━━━━━ DATA RECORDS

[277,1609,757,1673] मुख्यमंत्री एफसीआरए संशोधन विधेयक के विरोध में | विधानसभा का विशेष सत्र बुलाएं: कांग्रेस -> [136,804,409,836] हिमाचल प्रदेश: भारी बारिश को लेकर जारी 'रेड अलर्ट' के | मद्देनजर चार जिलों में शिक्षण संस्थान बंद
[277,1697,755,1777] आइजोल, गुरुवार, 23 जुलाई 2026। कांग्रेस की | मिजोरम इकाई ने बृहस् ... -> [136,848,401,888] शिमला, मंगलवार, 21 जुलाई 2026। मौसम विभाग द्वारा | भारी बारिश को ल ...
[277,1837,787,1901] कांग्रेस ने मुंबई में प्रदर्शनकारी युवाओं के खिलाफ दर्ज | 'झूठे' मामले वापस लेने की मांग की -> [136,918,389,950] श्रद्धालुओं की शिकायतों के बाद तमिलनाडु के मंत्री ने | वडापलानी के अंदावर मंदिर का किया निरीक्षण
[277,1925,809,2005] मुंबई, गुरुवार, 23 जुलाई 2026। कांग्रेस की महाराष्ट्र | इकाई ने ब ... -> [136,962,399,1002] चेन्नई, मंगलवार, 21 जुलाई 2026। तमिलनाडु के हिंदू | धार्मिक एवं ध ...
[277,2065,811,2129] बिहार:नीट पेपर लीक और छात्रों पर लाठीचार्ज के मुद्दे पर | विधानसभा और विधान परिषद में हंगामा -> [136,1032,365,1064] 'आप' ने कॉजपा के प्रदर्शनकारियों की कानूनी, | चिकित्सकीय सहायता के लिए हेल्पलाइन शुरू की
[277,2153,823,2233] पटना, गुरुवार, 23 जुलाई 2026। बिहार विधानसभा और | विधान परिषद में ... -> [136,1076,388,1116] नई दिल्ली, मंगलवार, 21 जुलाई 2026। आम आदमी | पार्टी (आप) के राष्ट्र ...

━━━━━━━━━━

WHAT TO DO
Please write out, exactly as they appear, the line that contains "[277,1925,809,2005] मुंबई, गुरुवार, 23" and every line after it up to the end of the entries above, and no others.

PROBLEM SOLUTION
[277,1925,809,2005] मुंबई, गुरुवार, 23 जुलाई 2026। कांग्रेस की महाराष्ट्र | इकाई ने ब ... -> [136,962,399,1002] चेन्नई, मंगलवार, 21 जुलाई 2026। तमिलनाडु के हिंदू | धार्मिक एवं ध ...
[277,2065,811,2129] बिहार:नीट पेपर लीक और छात्रों पर लाठीचार्ज के मुद्दे पर | विधानसभा और विधान परिषद में हंगामा -> [136,1032,365,1064] 'आप' ने कॉजपा के प्रदर्शनकारियों की कानूनी, | चिकित्सकीय सहायता के लिए हेल्पलाइन शुरू की
[277,2153,823,2233] पटना, गुरुवार, 23 जुलाई 2026। बिहार विधानसभा और | विधान परिषद में ... -> [136,1076,388,1116] नई दिल्ली, मंगलवार, 21 जुलाई 2026। आम आदमी | पार्टी (आप) के राष्ट्र ...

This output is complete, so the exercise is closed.